PRESIDENTIELLE 2017 - Qui se douterait que sous ses allures de jeune homme bien sous tous rapports se dissimule un militant schizophrène qui consacre matinées, soirées et week-ends à tracter pour Macron, Le Pen, Fillon, Hamon et Mélenchon? "Schizophrène", c'est bien le mot qui revient dans la bouche de "Kokopello", son pseudo de dessinateur engagé, pour décrire le pari inédit qu'il a entamé depuis quelques mois: rejoindre sous des noms d'emprunt cinq comités de campagne opposés en pleine élection présidentielle pour découvrir la face cachée du militantisme. Et le raconter en bande dessinée.
Une aventure entamée il y a quelques mois sur son blog personnel et qu'il prolonge dès aujourd'hui et jusqu'à l'élection sur Le HuffPost.
"L'idée, ce n'est pas de dire du mal de la politique, mais de raconter comment fonctionne la démocratie sur le terrain", explique le jeune infiltré qui n'avait jamais milité ni été encarté jusqu'à cette expérience entamée fin 2016 par un passage dans l'écurie d'Arnaud Montebourg. "Mon intuition initiale consistait à tenter de comprendre l'engagement militant: pourquoi des gens pleurent un soir de premier tour? Comment on se retrouve dans un engagement total et désintéressé? Je voulais voir qui étaient ces anonymes derrières les hommes politiques", précise-t-il.

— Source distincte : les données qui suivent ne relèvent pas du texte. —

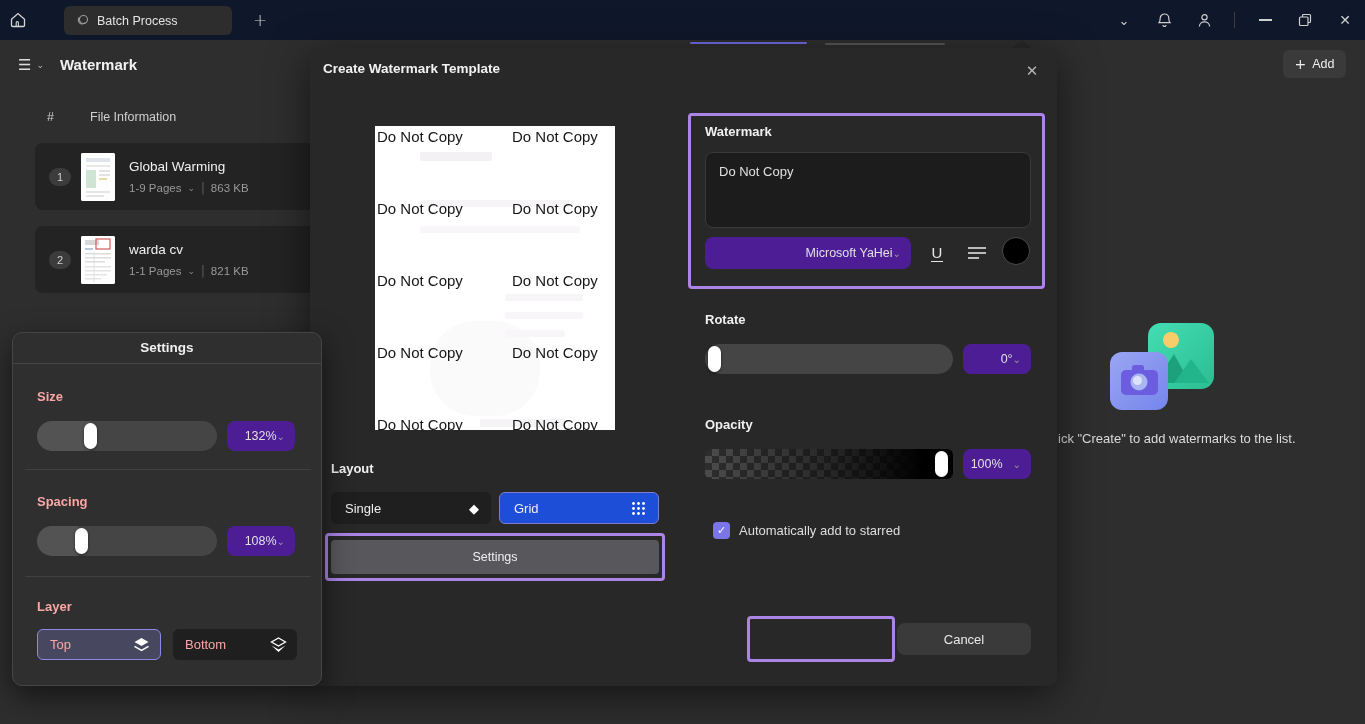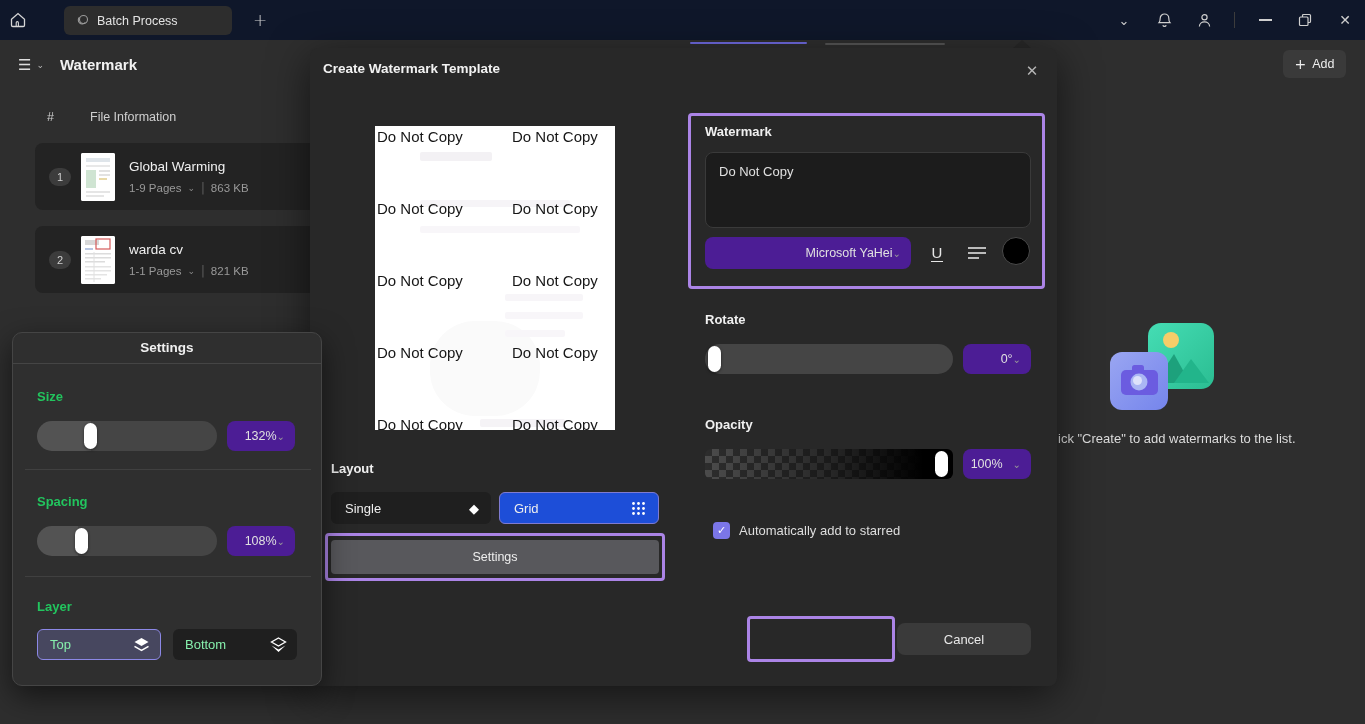"Size" .sp-label { color: #22c55e -> #fca5a5 }
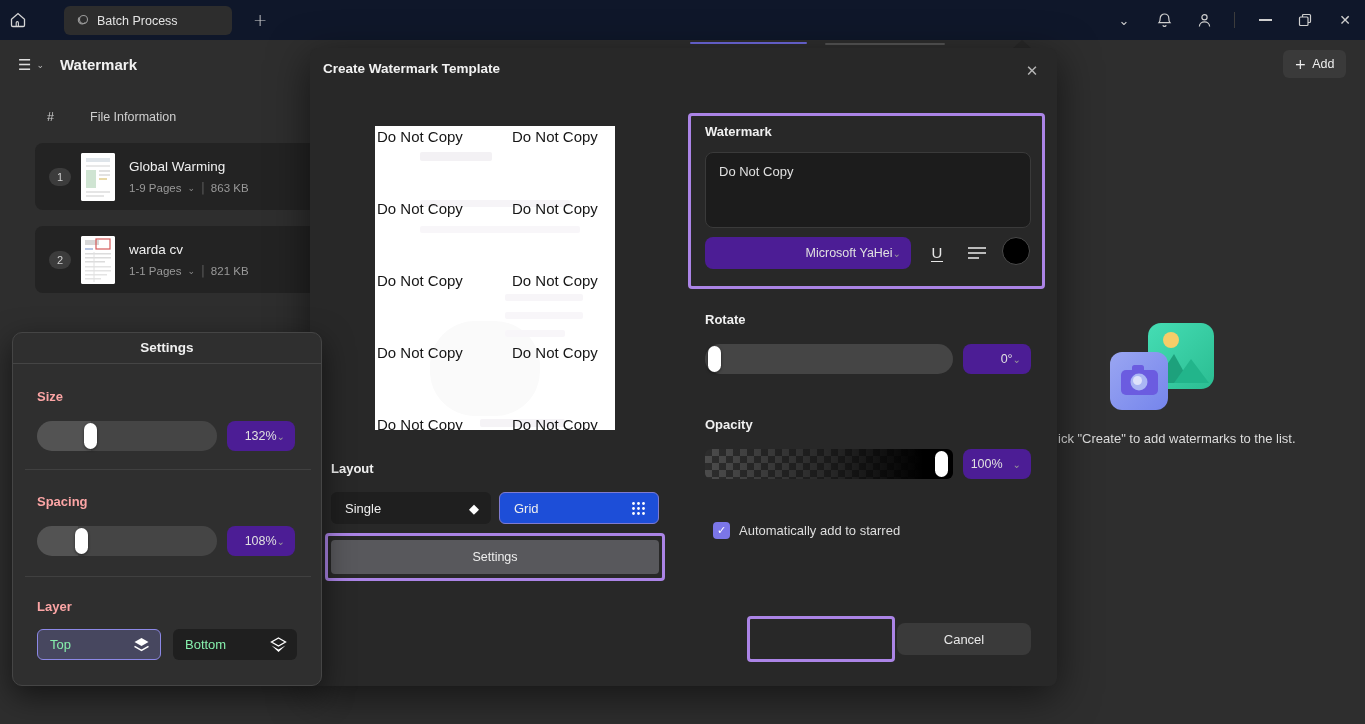"Top" .layer-btn { color: #86efac -> #fca5a5 }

Résultat des courses: entre 4 et 5 "opérations" réalisées chaque semaine dans différents arrondissements de la capitale tout en jonglant avec son job. "Je peux enchaîner un tractage avec le FN puis un café-débat sur l'Europe avec les macronistes", résume-t-il.
Une fois embarqué dans la campagne, "Kokopello" a ouvert son Tumblr, Carnets de campagne 2017, où il décrit avec humour et un brin de tendresse ses expériences. Comme la concurrence amicale entre les soutiens de Jean-Luc Mélenchon et de Benoît Hamon. Ou la difficulté pour les fillonistes à faire campagne en plein "PenelopeGate".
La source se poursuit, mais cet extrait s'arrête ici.